The result should be the lines from the one holding "Square LED Path" to the final line of the records below, repeated exactly and with no pictures.

--- EXERCISE MATERIALS Enclosed Below ---

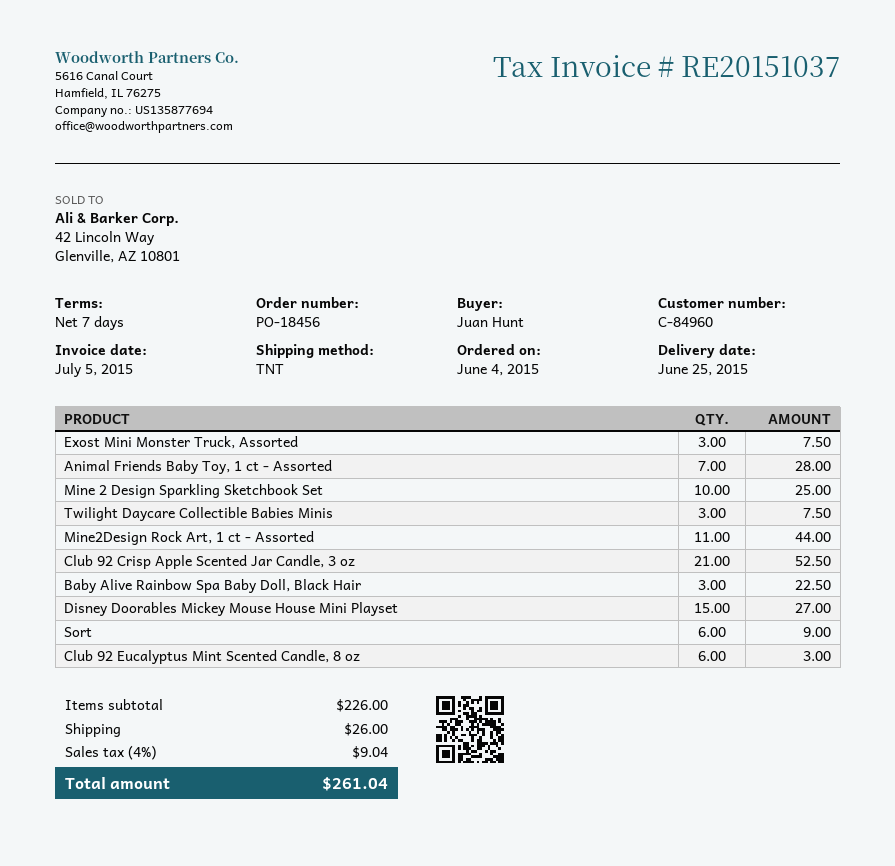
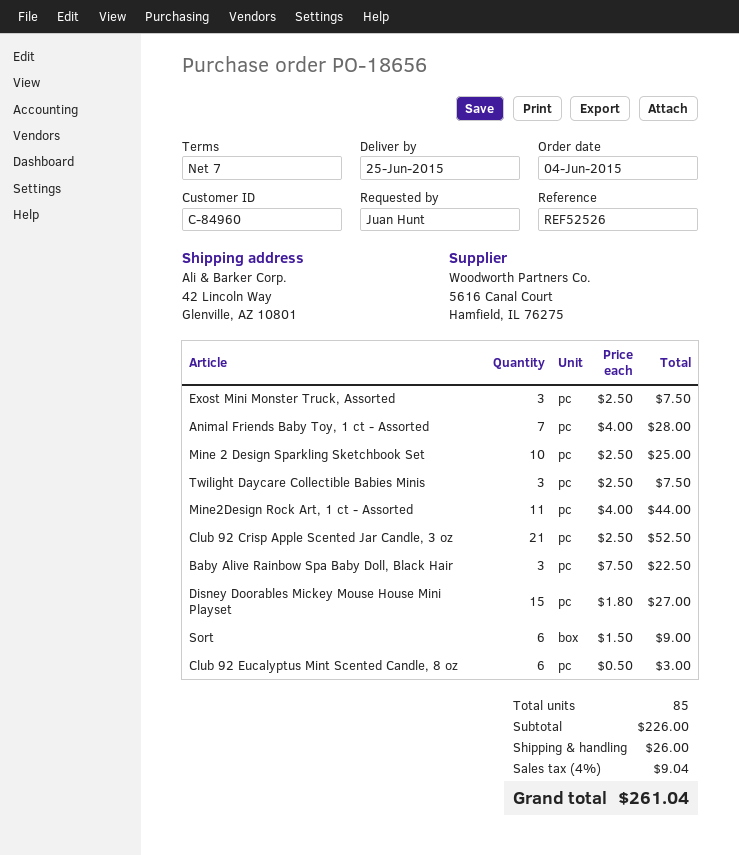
order number: PO-18456 -> PO-18656

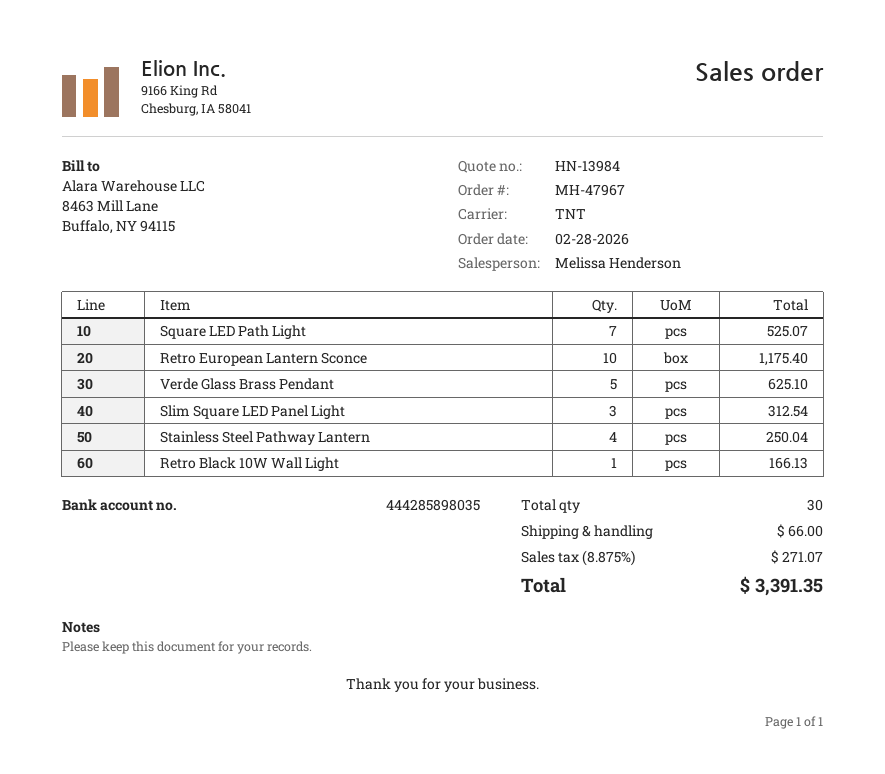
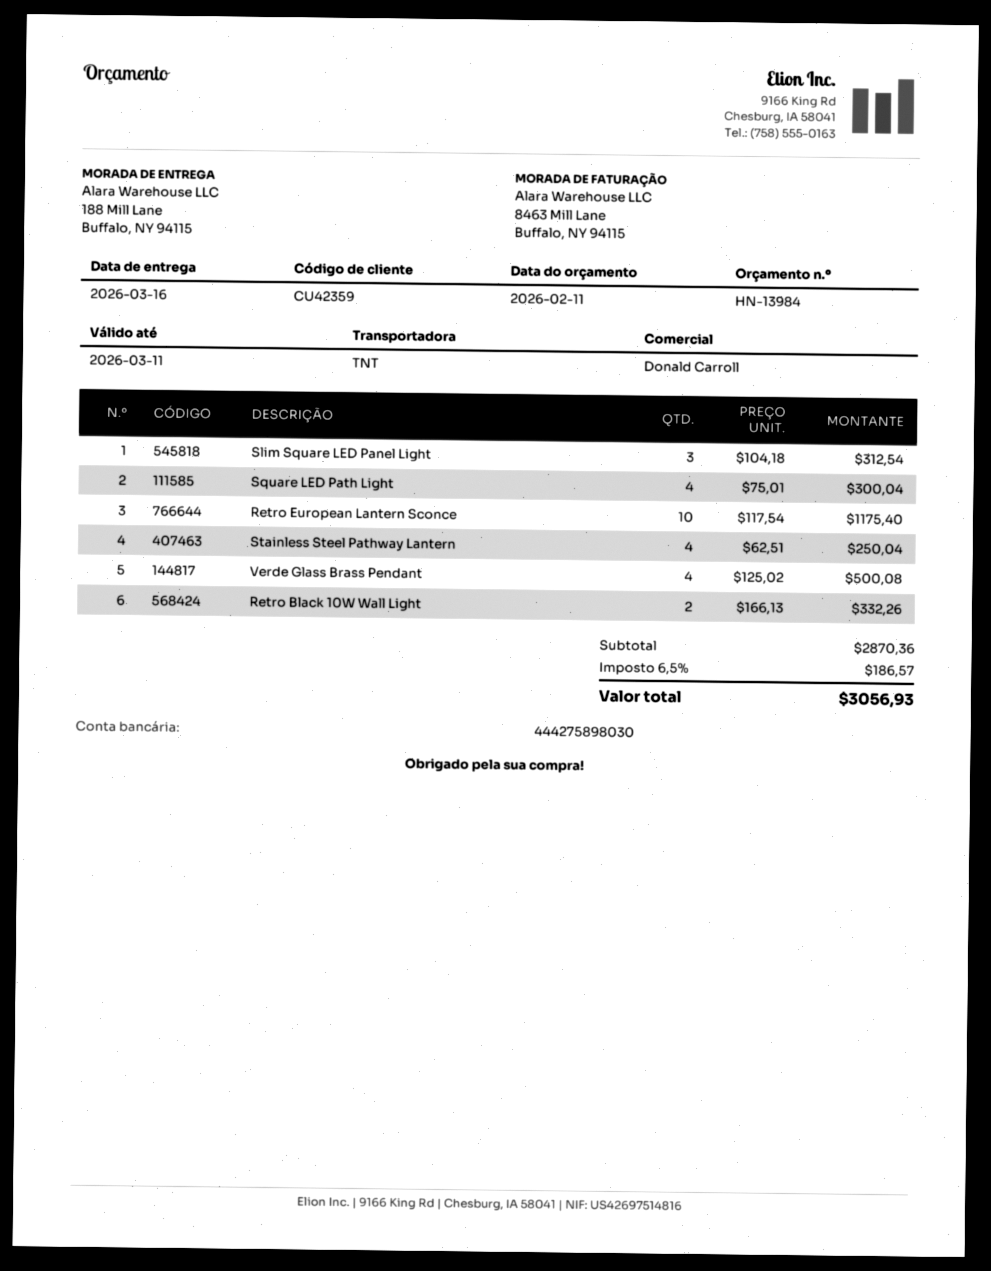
sales rep: Melissa Henderson -> Donald Carroll
bank account: 444285898035 -> 444275898030
Square LED Path Light: 7 for 525.07 -> 4 for 300.04
Verde Glass Brass Pendant: 5 for 625.10 -> 4 for 500.08
Retro Black 10W Wall Light: 1 for 166.13 -> 2 for 332.26
shipping: 66.00 -> none
tax: 8.875% = 271.07 -> 6.5% = 186.57
total: 3391.35 -> 3056.93

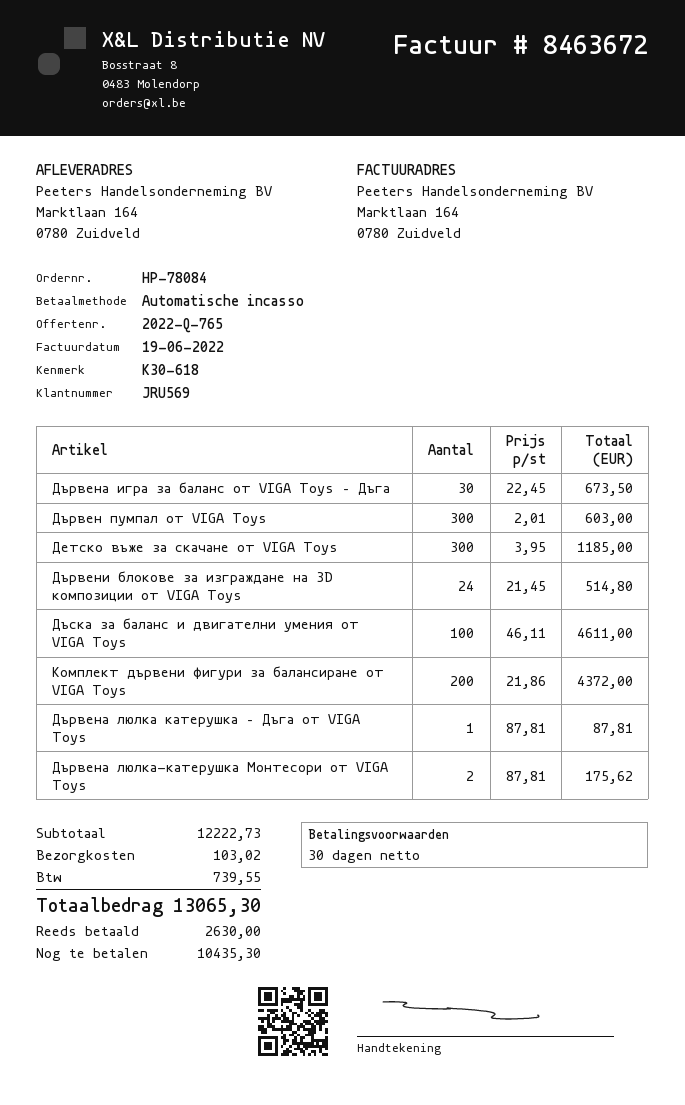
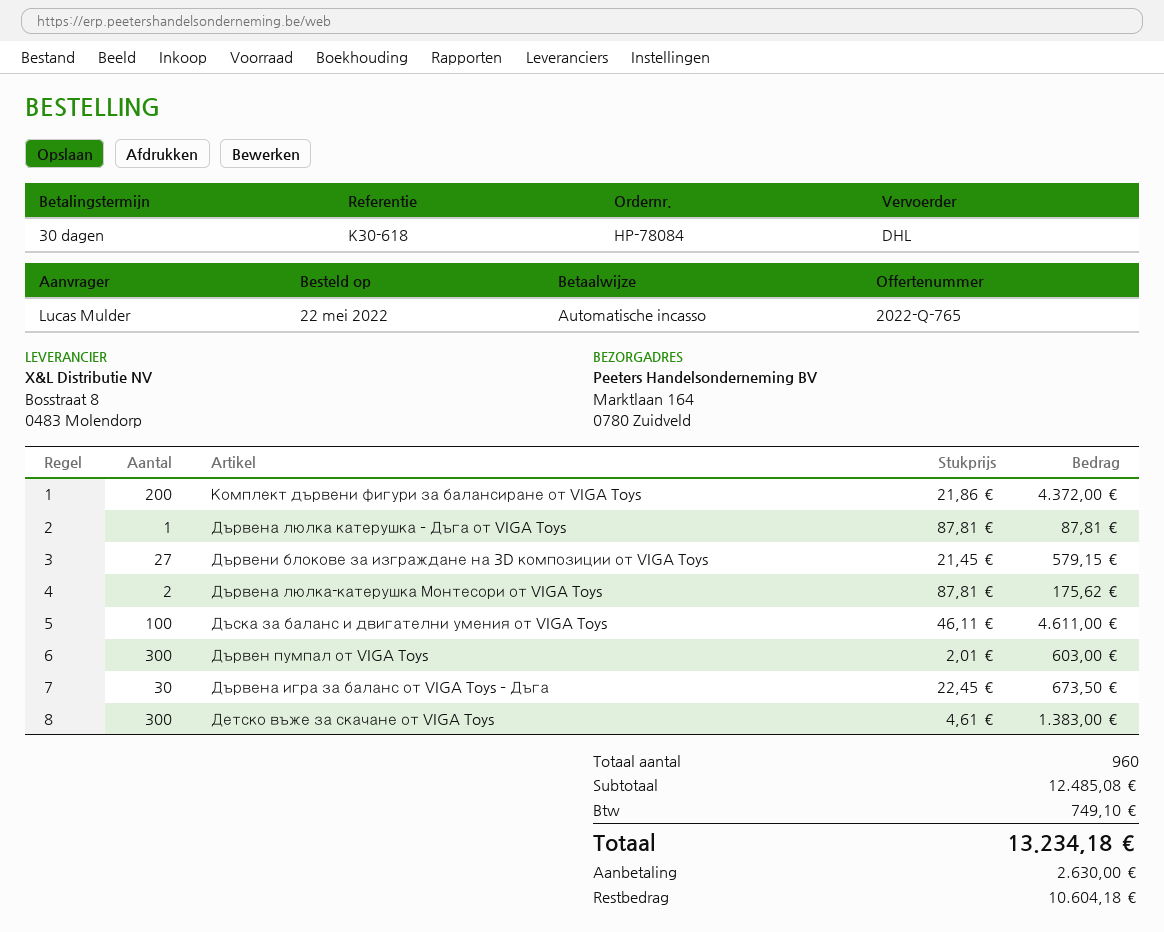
Детско въже за скачане от VIGA Toys: 300 x 3.95 = 1185.00 -> 300 x 4.61 = 1383.00
Дървени блокове за изграждане на 3D композиции от VIGA Toys: 24 x 21.45 = 514.80 -> 27 x 21.45 = 579.15
subtotal: 12222.73 -> 12485.08
shipping: 103.02 -> none
tax: 739.55 -> 749.10
total: 13065.30 -> 13234.18
balance: 10435.30 -> 10604.18

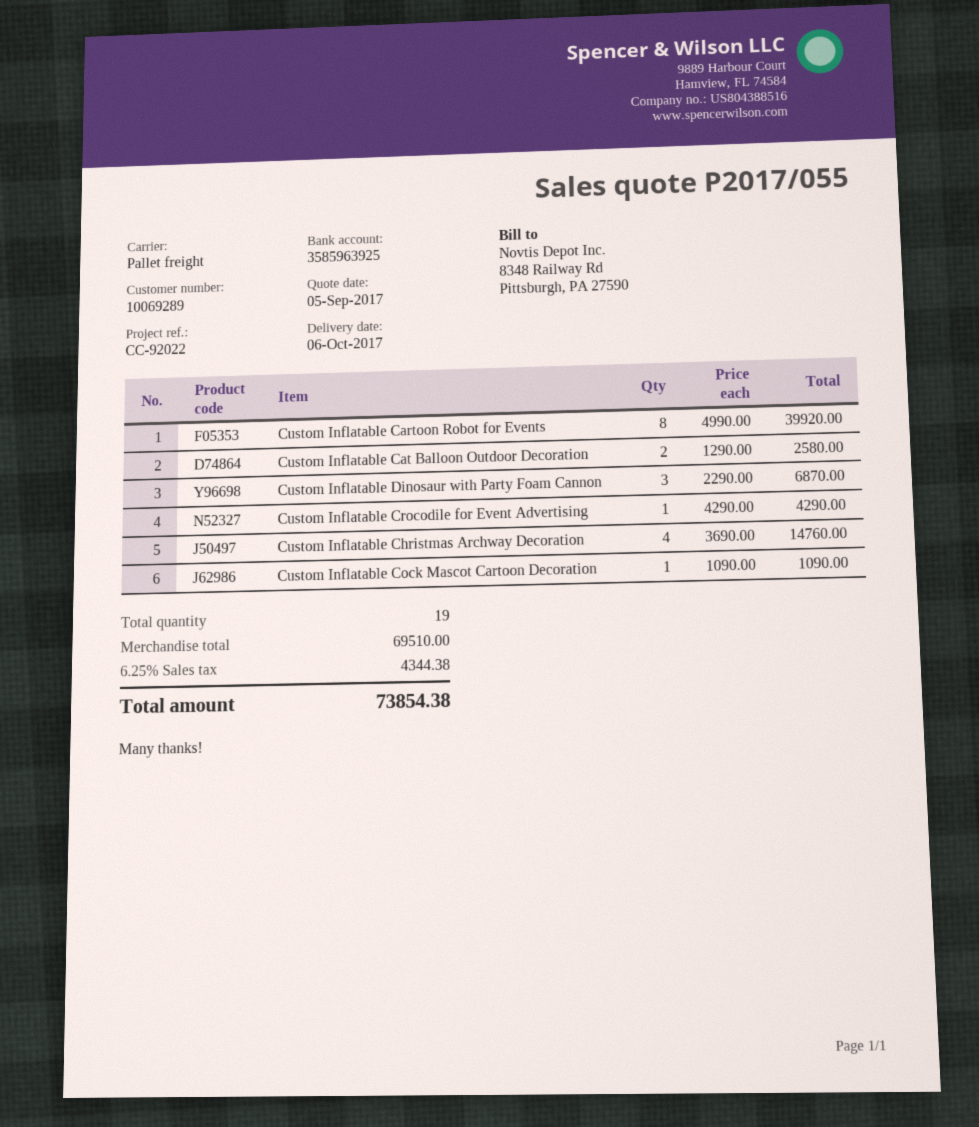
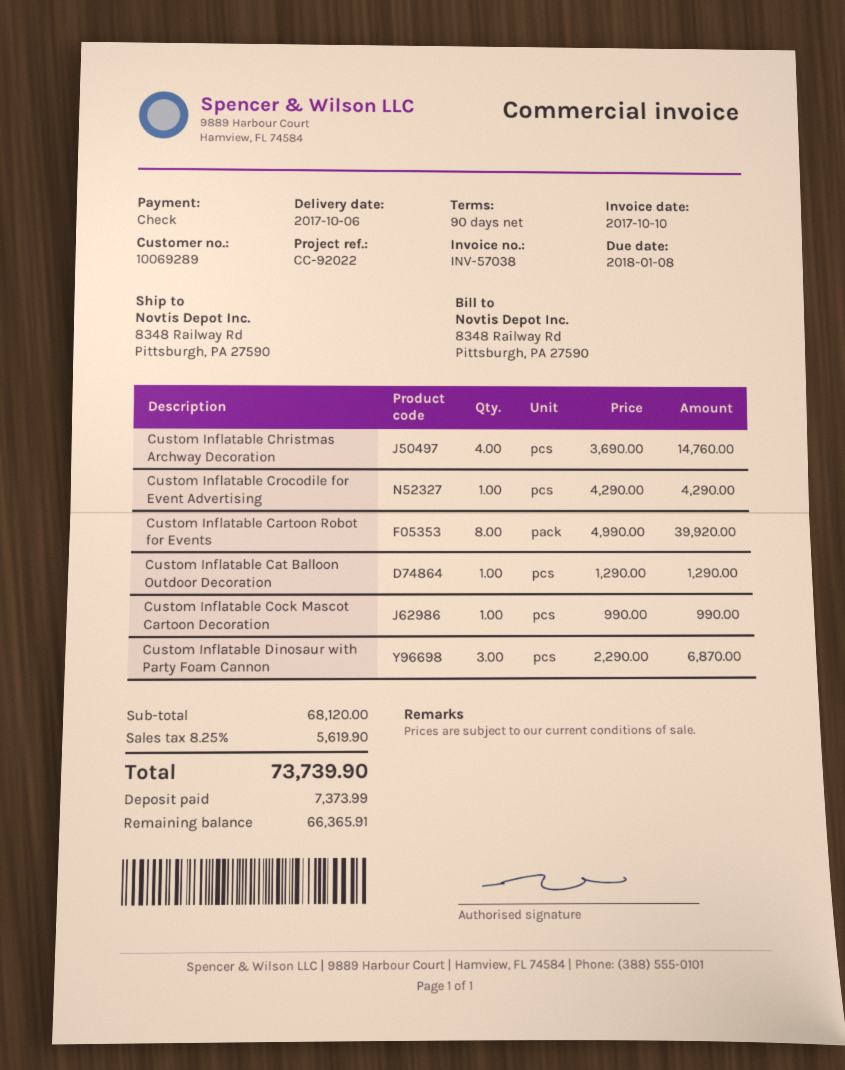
Custom Inflatable Cat Balloon Outdoor Decoration: 2 x 1290.00 = 2580.00 -> 1 x 1290.00 = 1290.00
Custom Inflatable Cock Mascot Cartoon Decoration: 1 x 1090.00 = 1090.00 -> 1 x 990.00 = 990.00
subtotal: 69510.00 -> 68120.00
tax: 6.25% = 4344.38 -> 8.25% = 5619.90
total: 73854.38 -> 73739.90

--- End of Enclosed EXERCISE MATERIALS ---

◆ YOUR RESPONSE ◆
Square LED Path Light: 7 for 525.07 -> 4 for 300.04
Verde Glass Brass Pendant: 5 for 625.10 -> 4 for 500.08
Retro Black 10W Wall Light: 1 for 166.13 -> 2 for 332.26
shipping: 66.00 -> none
tax: 8.875% = 271.07 -> 6.5% = 186.57
total: 3391.35 -> 3056.93

Детско въже за скачане от VIGA Toys: 300 x 3.95 = 1185.00 -> 300 x 4.61 = 1383.00
Дървени блокове за изграждане на 3D композиции от VIGA Toys: 24 x 21.45 = 514.80 -> 27 x 21.45 = 579.15
subtotal: 12222.73 -> 12485.08
shipping: 103.02 -> none
tax: 739.55 -> 749.10
total: 13065.30 -> 13234.18
balance: 10435.30 -> 10604.18

Custom Inflatable Cat Balloon Outdoor Decoration: 2 x 1290.00 = 2580.00 -> 1 x 1290.00 = 1290.00
Custom Inflatable Cock Mascot Cartoon Decoration: 1 x 1090.00 = 1090.00 -> 1 x 990.00 = 990.00
subtotal: 69510.00 -> 68120.00
tax: 6.25% = 4344.38 -> 8.25% = 5619.90
total: 73854.38 -> 73739.90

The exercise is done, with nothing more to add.